Exercise prompt: Before anything else, drop the pictures; then return exactly the lines from the top of the listing through the line with "<p><span>Read more about".
##############################
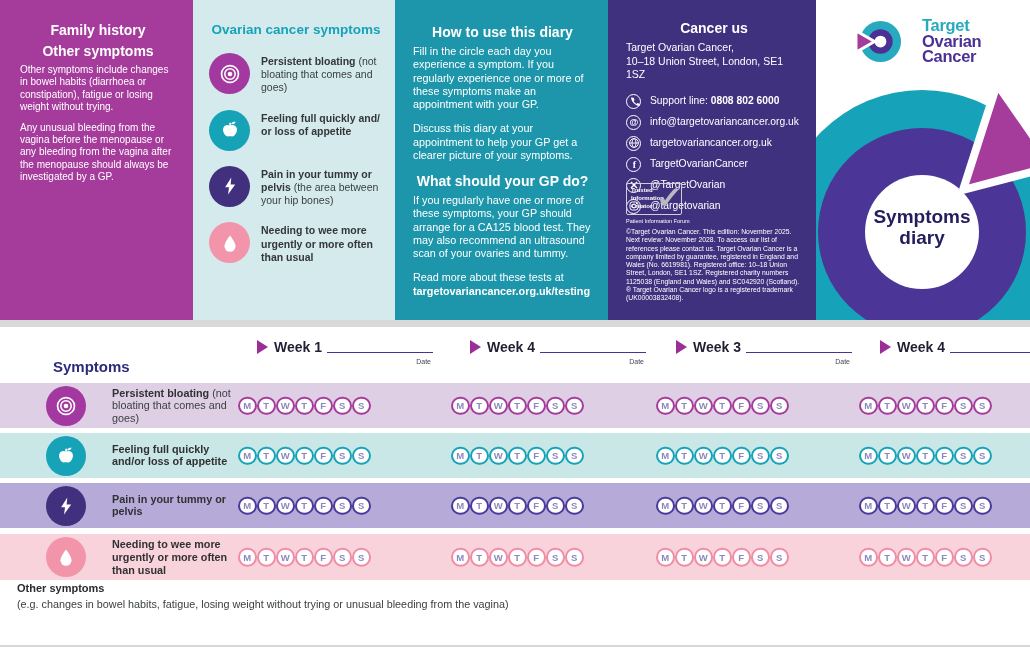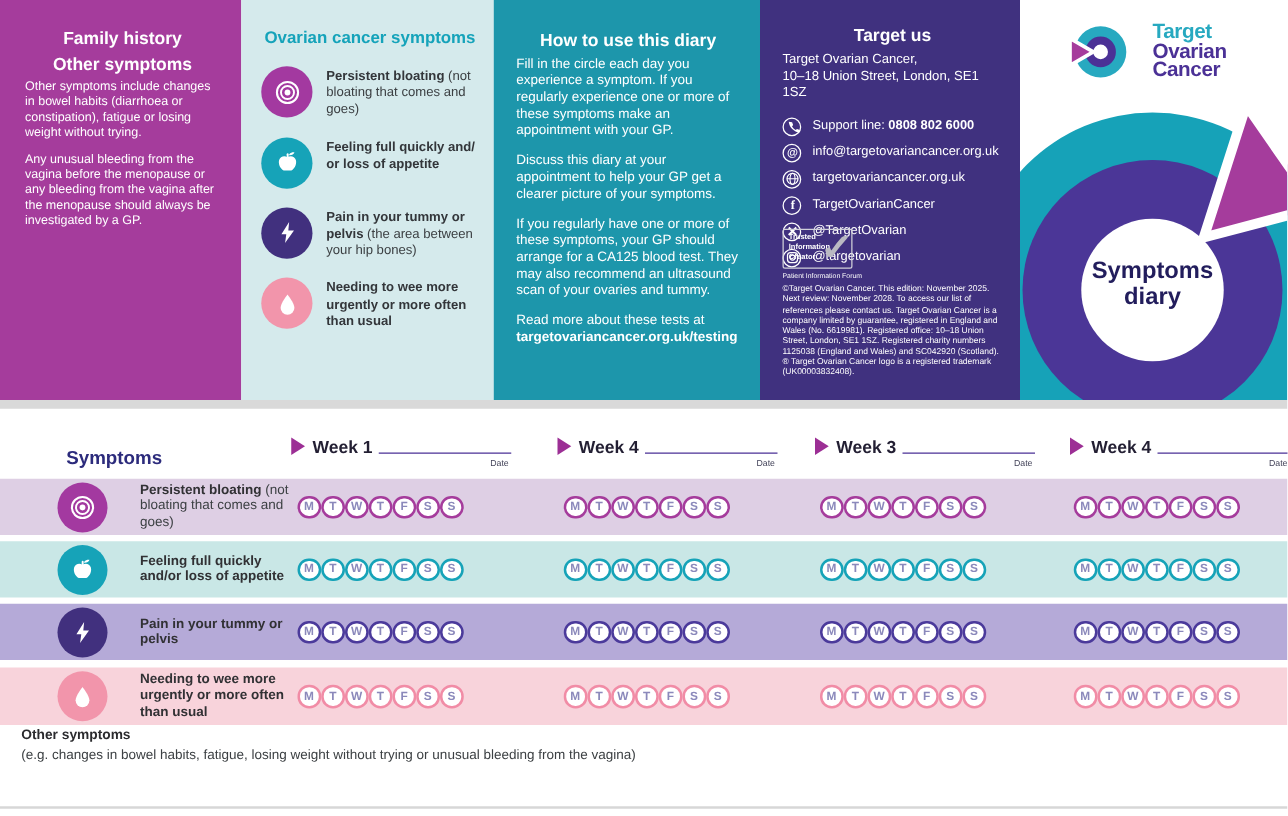--- a/index.html
+++ b/index.html
@@ -153,7 +153,7 @@
     </section>
 
     <section class="panel p4">
-      <h2>Target us</h2>
+      <h2>Cancer us</h2>
       <p class="addr"><span>Target Ovarian Cancer,</span><br>
         <span>10–18 Union Street, London, SE1 1SZ</span></p>
       <div id="contact-lines">

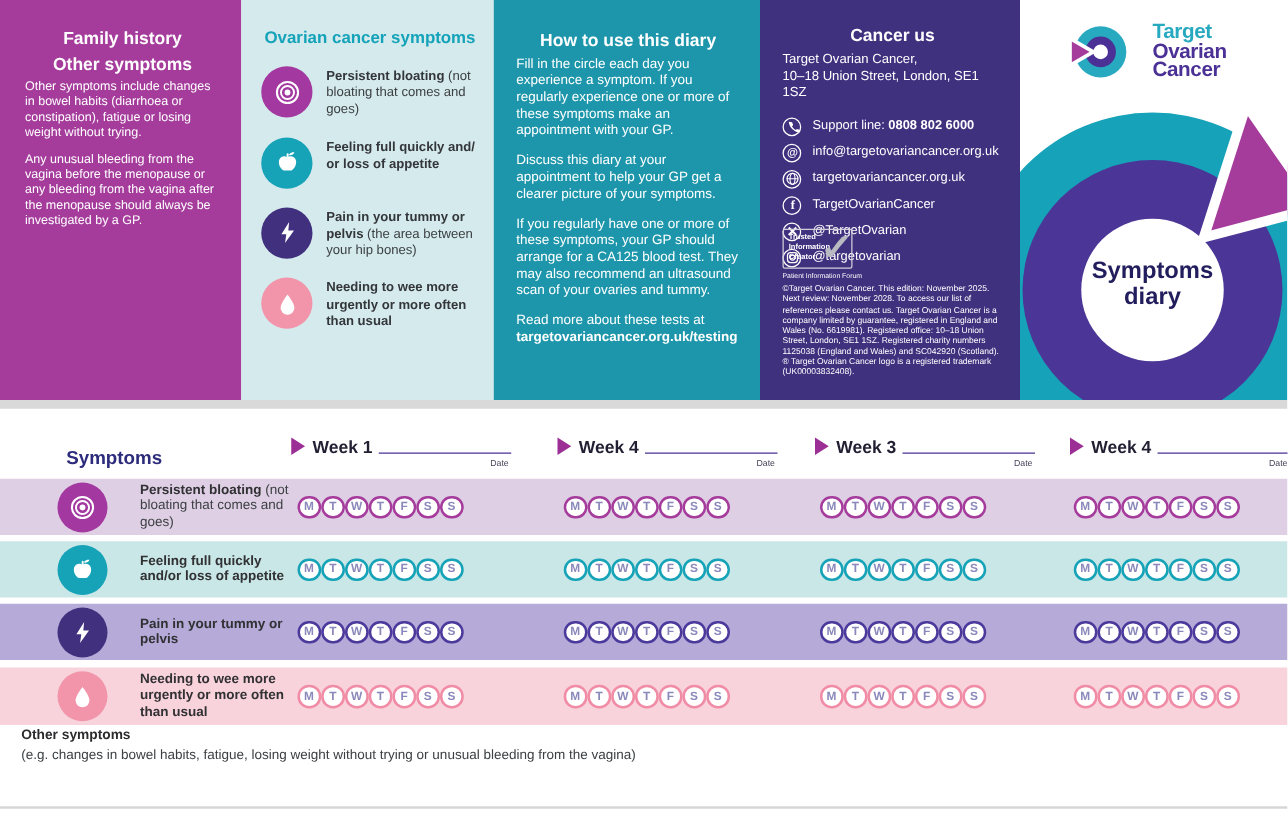--- a/index.html
+++ b/index.html
@@ -147,6 +147,7 @@
       <h2>How to use this diary</h2>
       <p>Fill in the circle each day you experience a symptom. If you regularly experience one or more of these symptoms make an appointment with your GP.</p>
       <p>Discuss this diary at your appointment to help your GP get a clearer picture of your symptoms.</p>
+      <h2>What should your GP do?</h2>
       <p>If you regularly have one or more of these symptoms, your GP should arrange for a CA125 blood test. They may also recommend an ultrasound scan of your ovaries and tummy.</p>
       <p><span>Read more about these tests at</span><br>
         <span class="bold-url">targetovariancancer.org.uk/testing</span></p>

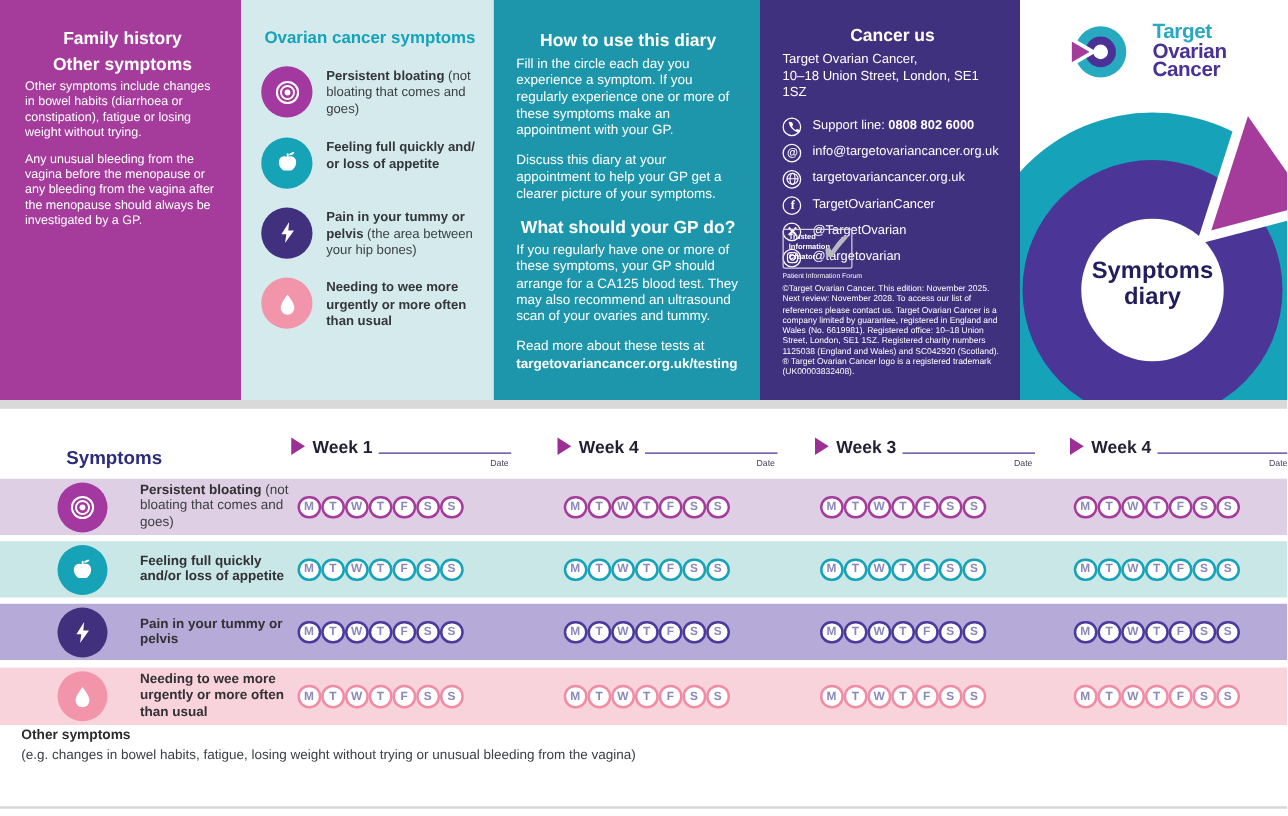--- a/index.html
+++ b/index.html
@@ -64,7 +64,7 @@
 
   
   .sym-head { position:absolute; left:53px; top:358px; font-size:15px; font-weight:bold; color:#2c2b7c; }
-  .week-head { position:absolute; top:349px; width:176px; }
+  .week-head { position:absolute; top:339px; width:176px;margin-left:24px; }
   .week-line1 { display:flex; align-items:center; }
   .week-tri { width:0; height:0; border-left:11px solid #9c2f95; border-top:7px solid transparent;
         border-bottom:7px solid transparent; margin-right:6px; }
##############################
Output:
--- a/index.html
+++ b/index.html
@@ -153,7 +153,7 @@
     </section>
 
     <section class="panel p4">
-      <h2>Target us</h2>
+      <h2>Cancer us</h2>
       <p class="addr"><span>Target Ovarian Cancer,</span><br>
         <span>10–18 Union Street, London, SE1 1SZ</span></p>
       <div id="contact-lines">

--- a/index.html
+++ b/index.html
@@ -147,6 +147,7 @@
       <h2>How to use this diary</h2>
       <p>Fill in the circle each day you experience a symptom. If you regularly experience one or more of these symptoms make an appointment with your GP.</p>
       <p>Discuss this diary at your appointment to help your GP get a clearer picture of your symptoms.</p>
+      <h2>What should your GP do?</h2>
       <p>If you regularly have one or more of these symptoms, your GP should arrange for a CA125 blood test. They may also recommend an ultrasound scan of your ovaries and tummy.</p>
       <p><span>Read more about these tests at</span><br>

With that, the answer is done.